Age Discrimination Examples: 8 Ways to Identify Unjust & Prejudicial Treatment
Age discrimination happens when an employer treats an employee or applicant less favorably due to their age. Federal law, specifically the Age Discrimination in Employment Act (ADEA), prohibits discrimination in employment based on age for those over the age of 40.
In addition, some states protect younger workers from age discrimination. Here in Florida, state employment discrimination laws apply to employers with at least 15 employees and it also protects younger workers from age-related employment discrimination, layoff, or wrongful termination.
If you believe that you may be experiencing age discrimination at your job, consider these eight ways to identify unjust and prejudicial treatment in the workplace.
You see a pattern of hiring only younger employees. If you see an age-related hiring pattern at your company, you should contact an experienced ADEA employment law attorney at Florin Gray. Employers won’t come out and admit this, but they want to have a workforce of younger workers. They may believe that a younger team will be cheaper, work faster, be more technologically adept, and have fewer family commitments that make them more flexible in work assignments. If you hear the term “overqualified” from your boss when discussing a promotion or in a job interview, it may be a sign of age discrimination. It’s illegal for an employer to not hire an experienced, older person based on the sole belief that he or she might become dissatisfied with the position and leave.

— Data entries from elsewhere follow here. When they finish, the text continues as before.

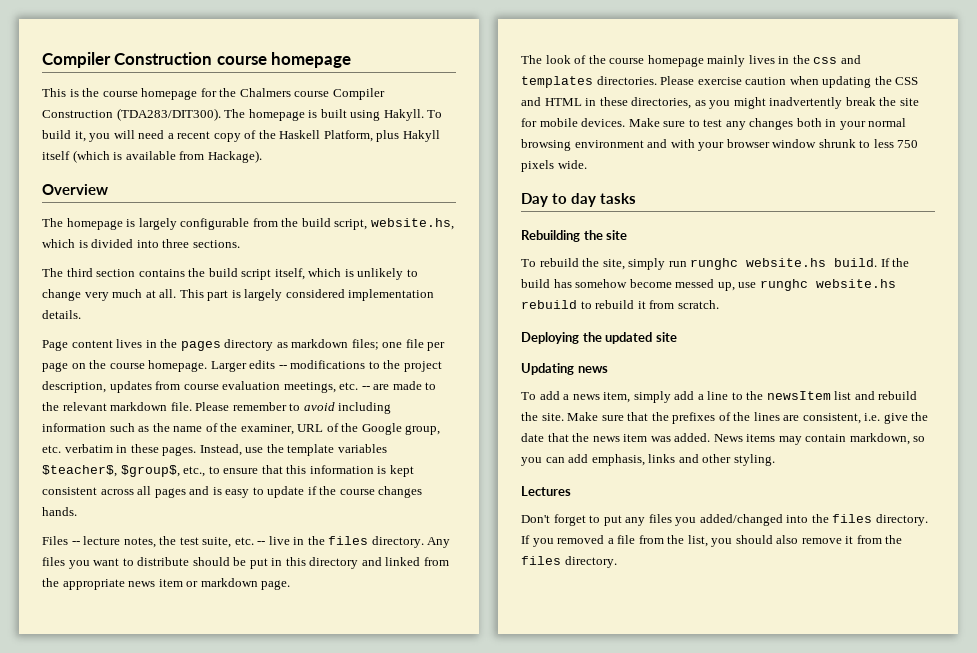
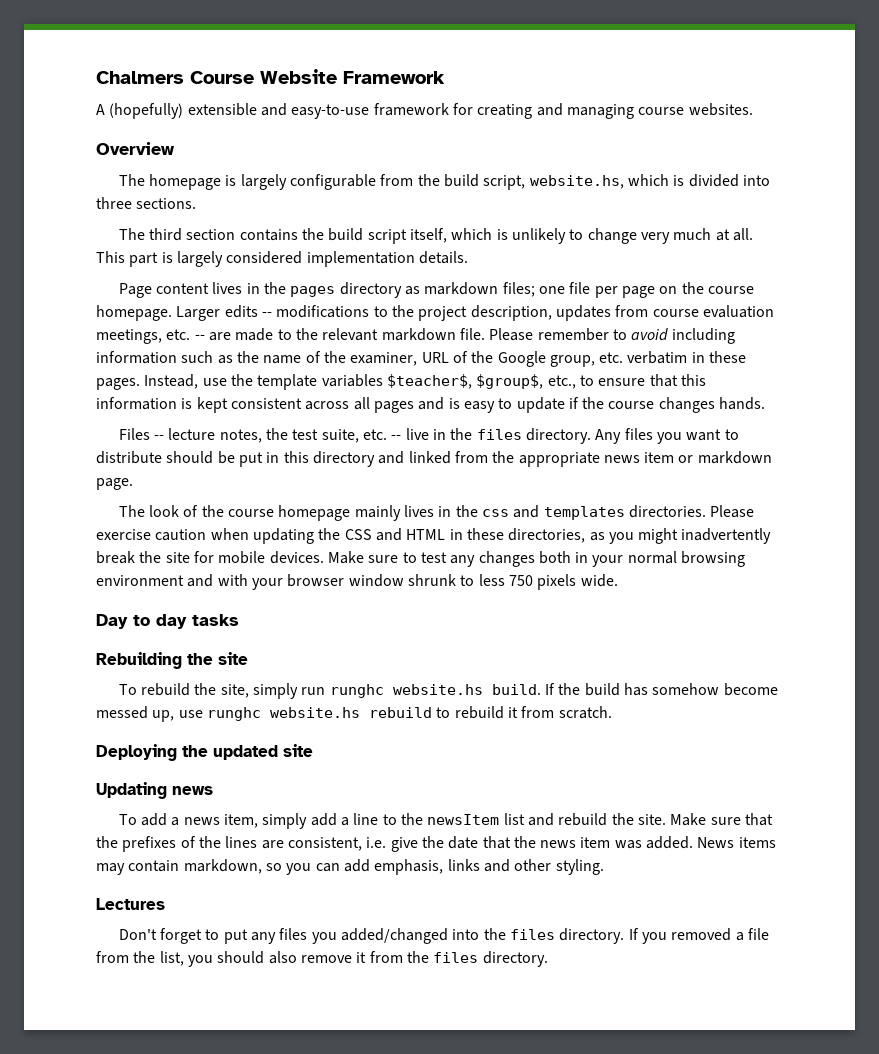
[42,52,352,68] [42,88,385,100] [42,108,443,121] [42,130,440,142] [42,150,262,163] Compiler Construction course homepage // This is the course homepage for the Chalmers course Compiler Construction (TDA283/DIT300). The homepage is built using Hakyll. To build it, you will need a recent copy of the Haskell Platform, plus Hakyll itself (which is available from Hackage). -> [96,69,445,84] [96,103,753,119] Chalmers Course Website Framework // A (hopefully) extensible and easy-to-use framework for creating and managing course websites.

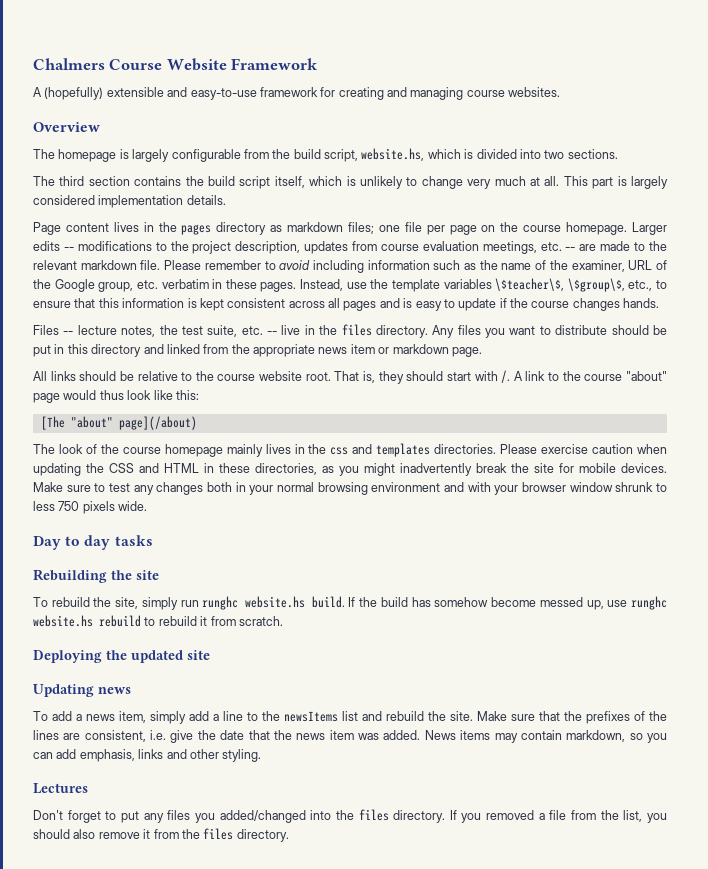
[96,197,132,209] three -> [544,150,565,159] two
[386,374,544,389] $teacher$, $group$, -> [495,278,625,292] \$teacher\$, \$group\$,
(133, 484) none -> [33,370,667,384] [33,390,199,403] [40,416,197,430] // All links should be relative to the course website root. That is, they should start with /. A link to the course "about" page would thus look like this: // [The "about" page](/about)
[427,814,500,825] newsItem -> [284,711,338,722] newsItems

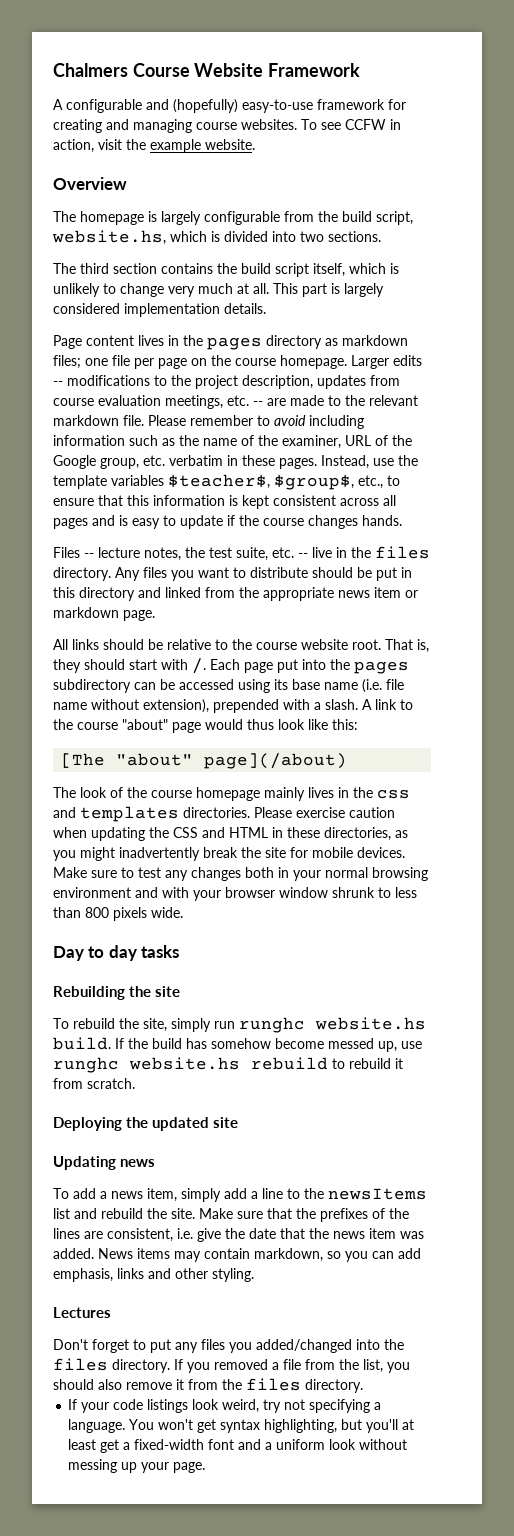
[44,87,188,100] (hopefully) extensible and -> [66,99,238,113] configurable and (hopefully)
(561, 92) none -> [301,119,401,130] [53,139,255,153] To see CCFW in action, visit the example website.
[495,278,625,292] \$teacher\$, \$group\$, -> [168,474,354,490] $teacher$, $group$,
(511, 376) none -> [210,659,409,674] [53,679,404,693] [53,699,358,713] Each page put into the pages subdirectory can be accessed using its base name (i.e. file name without extension), prepended with a slash.
[58,501,80,511] 750 -> [53,907,109,918] than 800
(289, 835) none -> [68,1399,382,1413] [68,1419,415,1433] [68,1439,408,1453] [68,1459,206,1473] // If your code listings look weird, try not specifying a language. You won't get syntax highlighting, but you'll at least get a fixed-width font and a uniform look without messing up your page.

You’re turned down for a promotion. Similar to the first item on the list, if you don’t get a promotion that ends up being awarded to a younger worker who’s less qualified, that may be a sign of age discrimination. Again, if you can prove a pattern of qualified, older workers being passed over for promotions that are given to younger workers without any evidence that the decisions are merit-based, you may have a case for age discrimination.
You are reassigned or are given unpleasant work duties. A job reassignment is a fairly obvious signal that your employer wants to replace you or force you to quit. Your boss may want to take away some of your responsibilities to “lighten your load.” This has the effect of frustrating and depressing the employee. It also gives the appearance to the rest of the workforce that you’re not as valuable as you once were and that you can no longer carry your own weight.
You’re asked, encouraged, or forced to retire. “Hey, Bob, when are you going to retire?” No beating around the bush there. Your boss is planning to put someone else in your spot… he/she just wants to know when. You can address this by telling your boss that you don’t have any plans to retire, you love the job, and hope to work there for some time. You can memorialize your conversation by sending your boss an email that summarizes the discussion about your “retirement” and remind your boss you aren’t planning on retiring any time soon.
Your position is eliminated. Frequently an employer will simply eliminate a position by changing the job title. Your boss tells you your job is being eliminated—but then turns around and hires a younger employee to work in the same capacity with the same responsibilities and expectations as you—only with a different title. This may be evidence of age discrimination.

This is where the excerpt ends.